Cleland claims that a principal problem in popular educational analysis is that “Schools can be about sorting, or about educating.” She warns that “schools are designed to sort out those who will go to (four-year) college, those who are going into vocations, those who are going into unskilled labor, and those who are going to prison.” It’s common and comforting to believe that some individuals are “math people” and some others never will be. Those who ‘have it’ are sorted into a privileged class, while those who don’t have it are given an alternative course to obtain future cash.
But, as Cleland writes, “Our educational goal should be to help all students learn as much and as deeply as they possibly can, and to instill in them a love of learning,” rather than a desperation that they may not get a desired degree.
Perhaps it is easier to judge schools badly, to deny them funding, to chastise their teaching, if those schools are judged solely in relation to compared scores on standardized tests in mathematics. Perhaps angry voters whose pocketbooks are pinched would rather see their dollars go to something other than publicly funded community colleges, when they see that “auditor’s recommendations for stronger controls and validation of grades” are not being met, as The Los Angeles Times reports to be the case in Los Angeles, if not across California.
But we educators must push back against the public and published use of numbers to sort, to motivate the myths that: Math either is or is not in a student’s make-up; that all students must “succeed at math (standardized tests)” if they are to succeed in school, so that the school will succeed in obtaining funding for its future; and that math is a distinct thing separate from the world, an ineffable unattainable non-entity that the community collegian will never ever absolutely grasp. “The myth of innate math ability is perpetuated from generation to generation,” Cleland writes, and it is up to us to de-mystify math.
As Cleland suggests, we must make mathematical concepts non-threatening, ordinary, patterns of our pattern-dotted lives.
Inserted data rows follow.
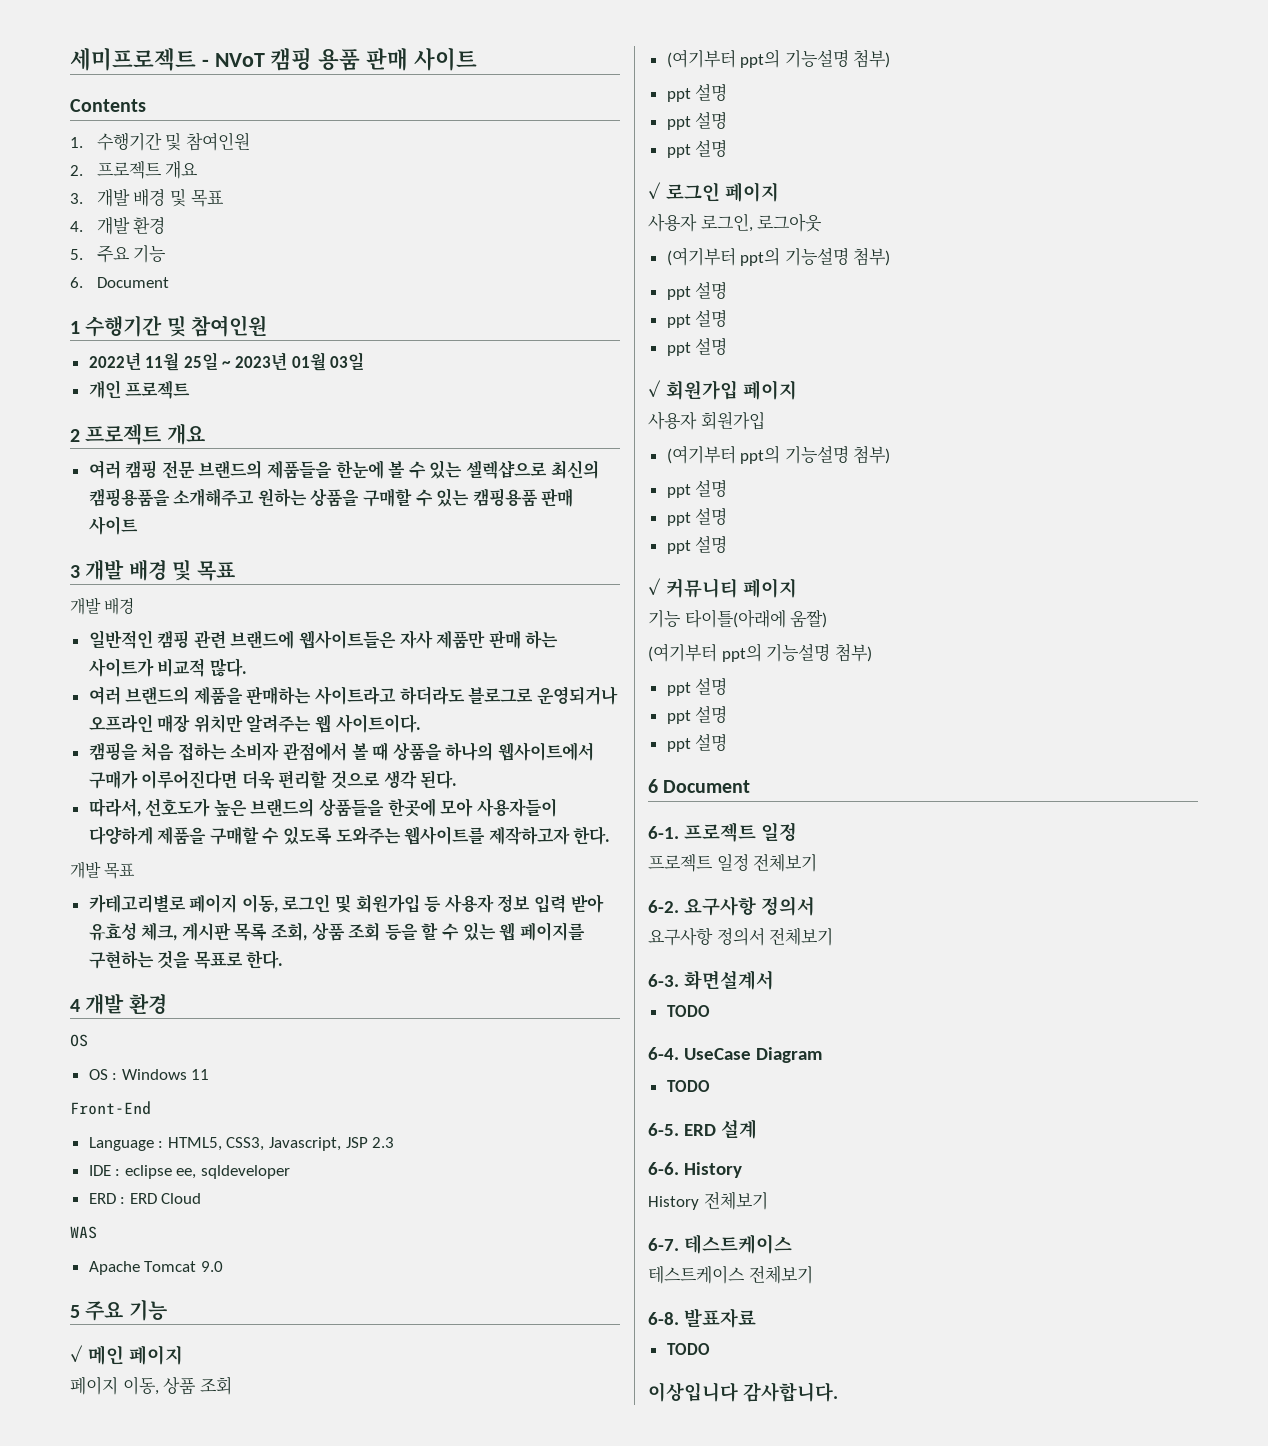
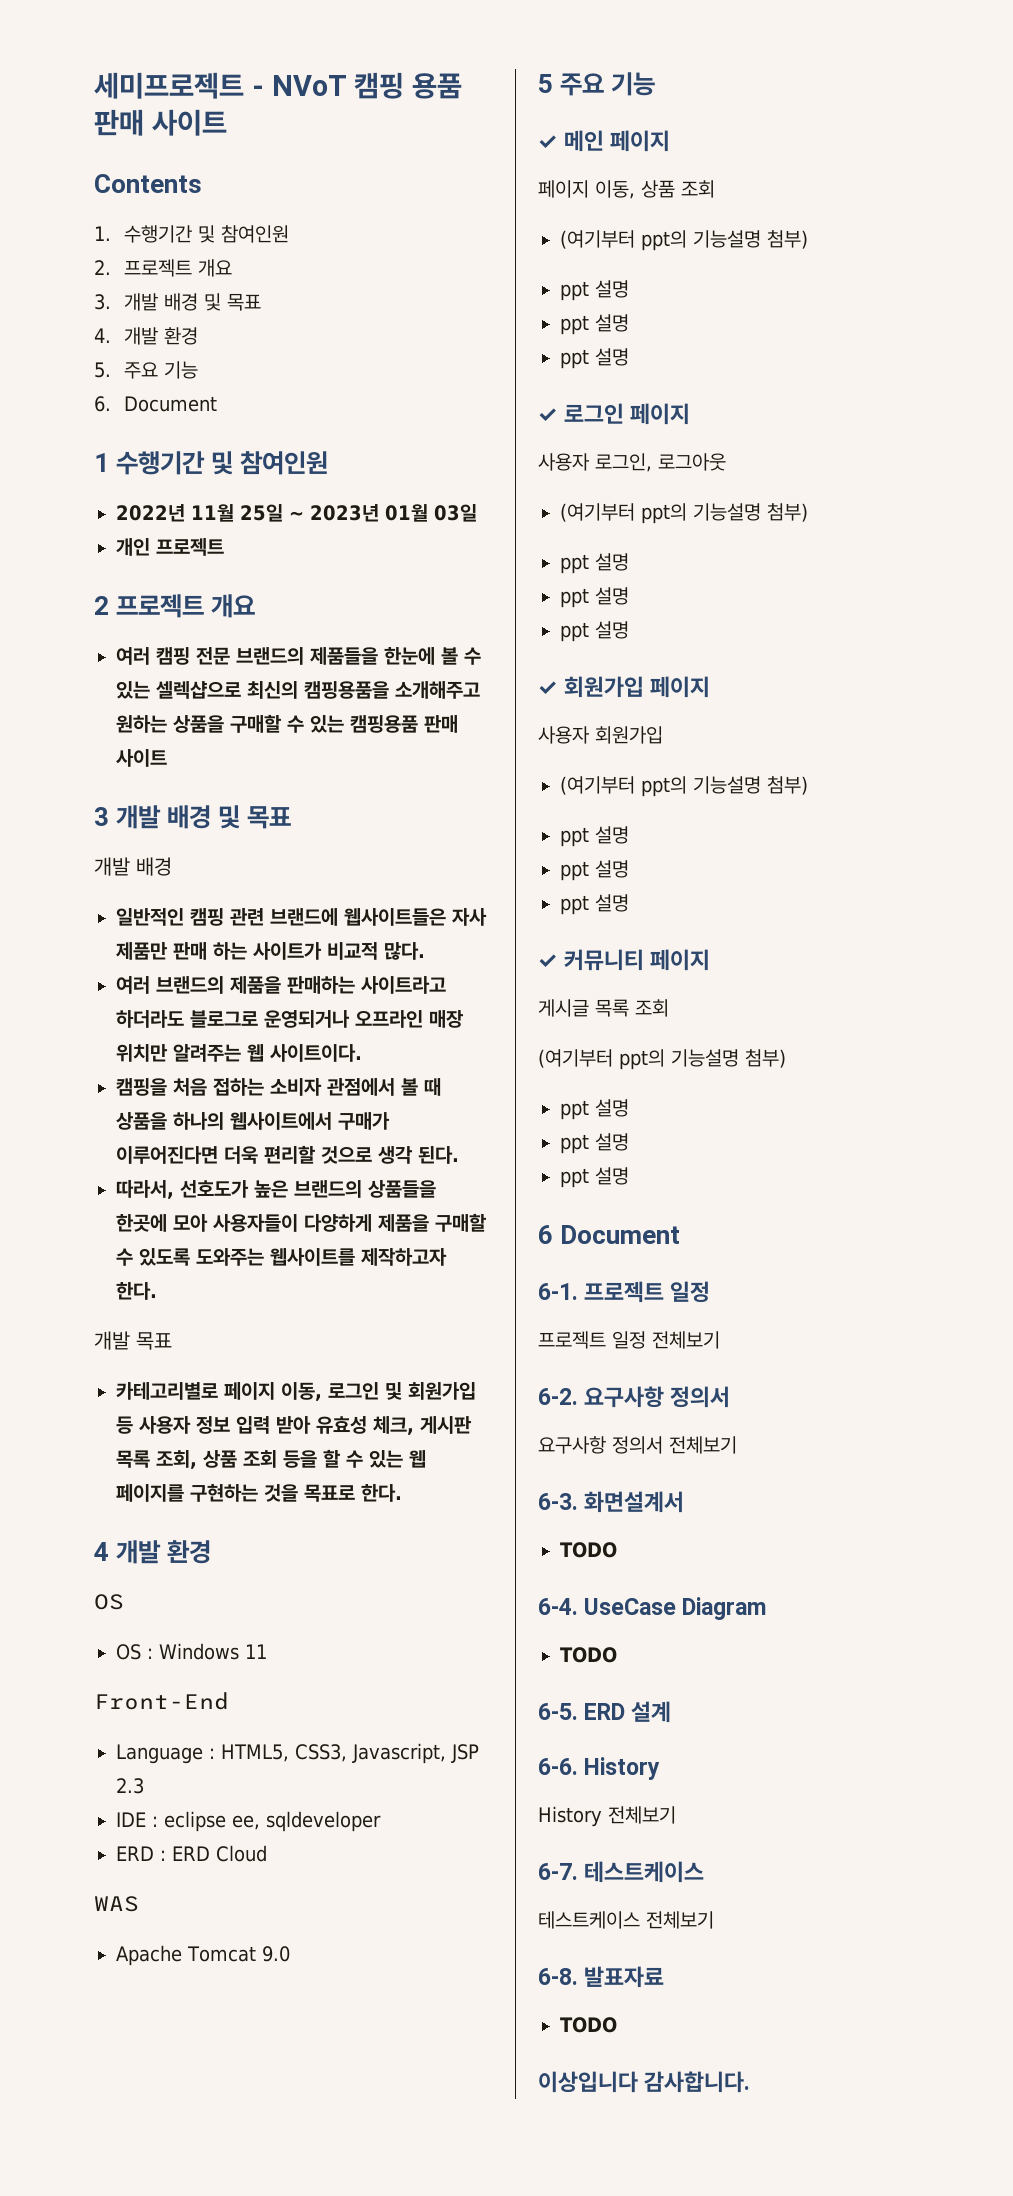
- 기능 타이틀(아래에 움짤)
+ 게시글 목록 조회

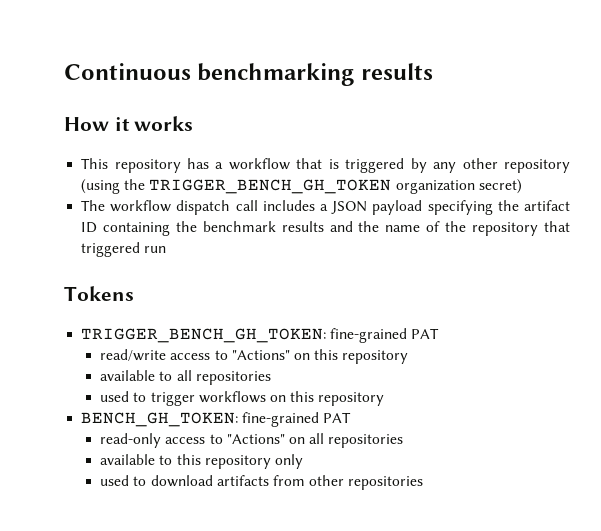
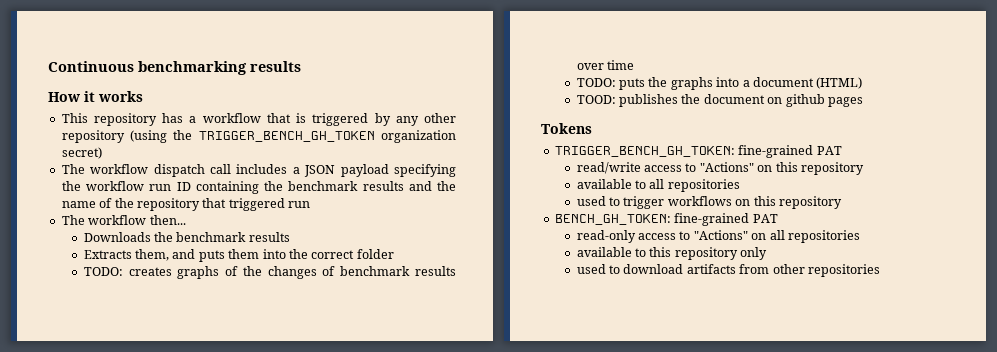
- The workflow dispatch call includes a JSON payload specifying the artifact ID containing the benchmark results and the name of the repository that triggered run
+ The workflow dispatch call includes a JSON payload specifying the workflow run ID containing the benchmark results and the name of the repository that triggered run
+ The workflow then...
+ Downloads the benchmark results
+ Extracts them, and puts them into the correct folder
+ TODO: creates graphs of the changes of benchmark results over time
+ TODO: puts the graphs into a document (HTML)
+ TOOD: publishes the document on github pages

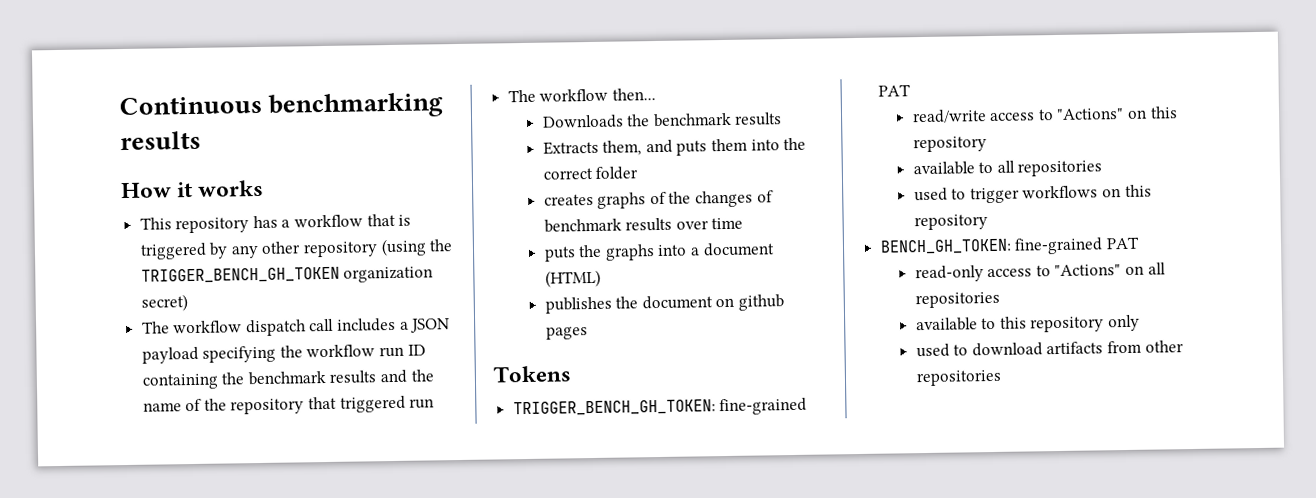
- TODO: creates graphs of the changes of benchmark results over time
+ creates graphs of the changes of benchmark results over time
- TODO: puts the graphs into a document (HTML)
+ puts the graphs into a document (HTML)
- TOOD: publishes the document on github pages
+ publishes the document on github pages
Music is made up of math, as are sports and languages, painting and dance and biology and chemistry. Cleland reports that a parent of one of her students claimed that math is not important “in real life”, but that he changed his mind after some discussion with her. He is, she writes, an industrial architect. One should hope that his buildings stand.
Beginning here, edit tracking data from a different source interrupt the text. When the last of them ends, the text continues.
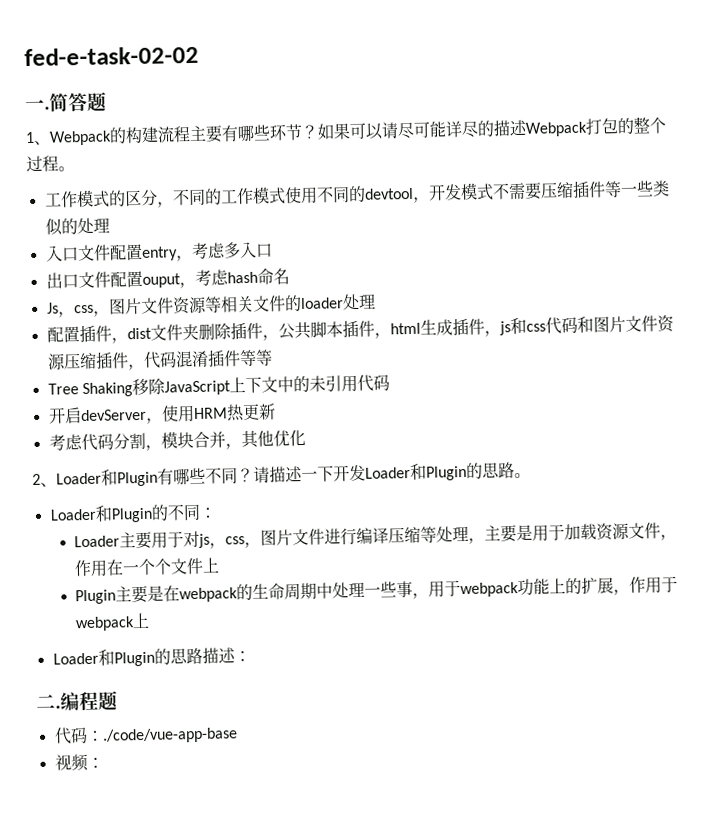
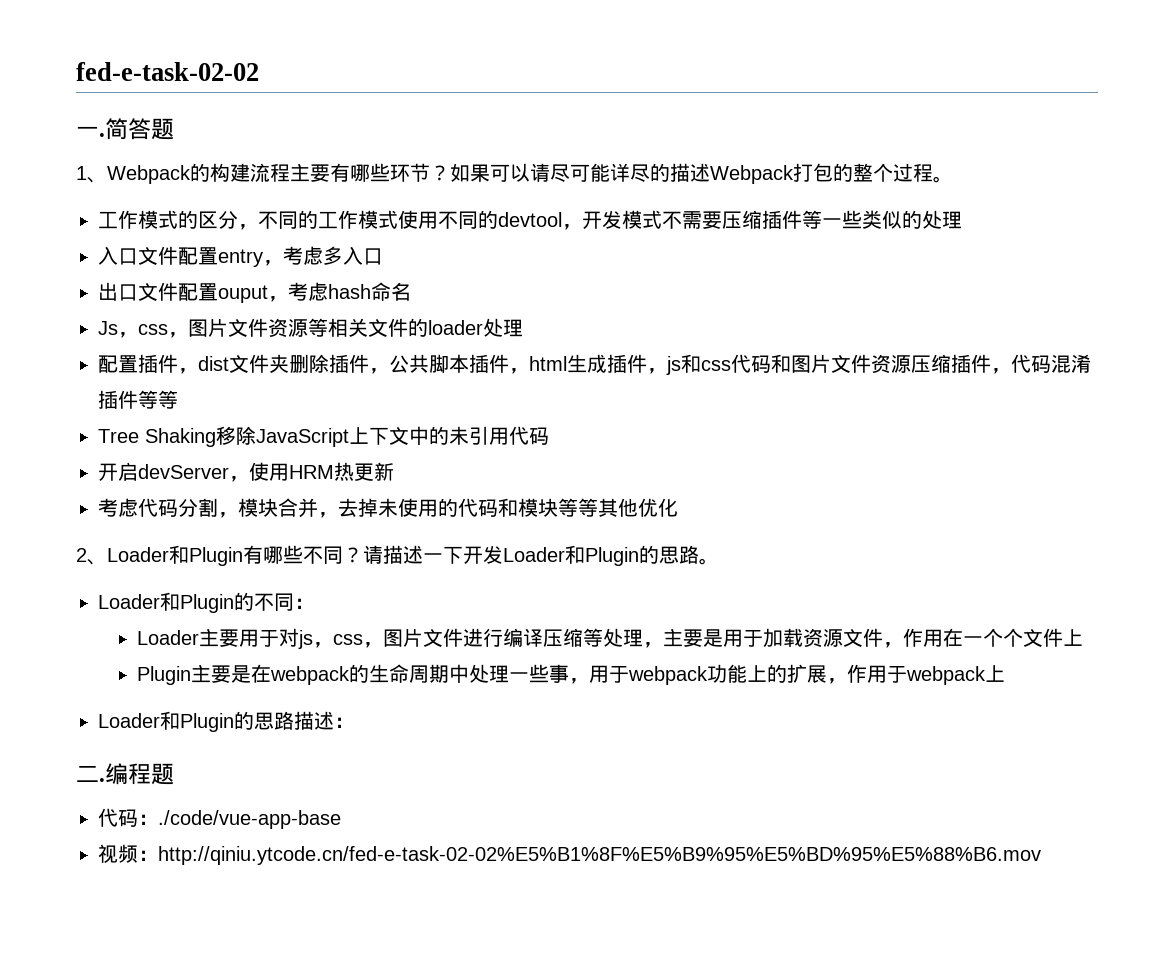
- 考虑代码分割，模块合并，其他优化
+ 考虑代码分割，模块合并，去掉未使用的代码和模块等等其他优化
- 视频：
+ 视频：http://qiniu.ytcode.cn/fed-e-task-02-02%E5%B1%8F%E5%B9%95%E5%BD%95%E5%88%B6.mov

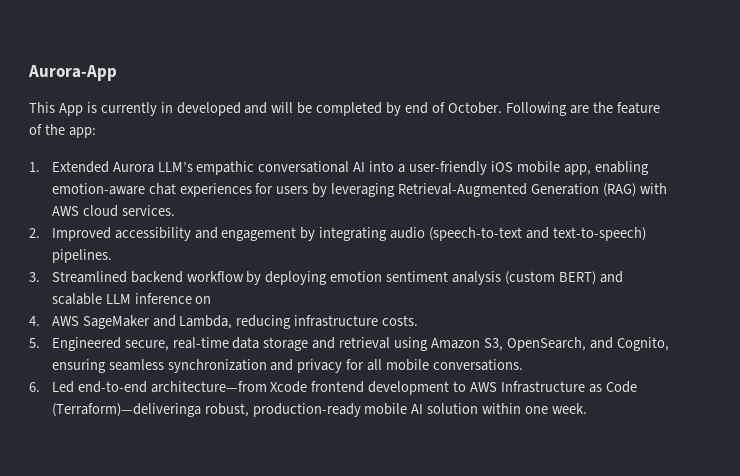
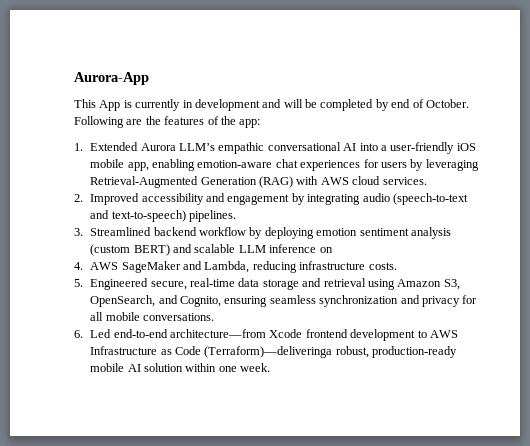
- This App is currently in developed and will be completed by end of October.
+ This App is currently in development and will be completed by end of October.
- Following are the feature of the app:
+ Following are the features of the app:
My father used to say that the best, most valuable gift that he thought he could give to me would be that of a desire to know, to know how and to know why and to know more. Cleland notes that simple “training” and “sorting,” of readying students for a job market, is a Sisyphean task; the job market for which these students are being trained and into whose categories they are being sorted will be entirely different when they are ready to enter it. Let us teach students how to address problems, how to ask questions, and let us remind them that they were born with a mathematical mindset, an energy with which to experiment, a curiosity to find out how and why by learning more.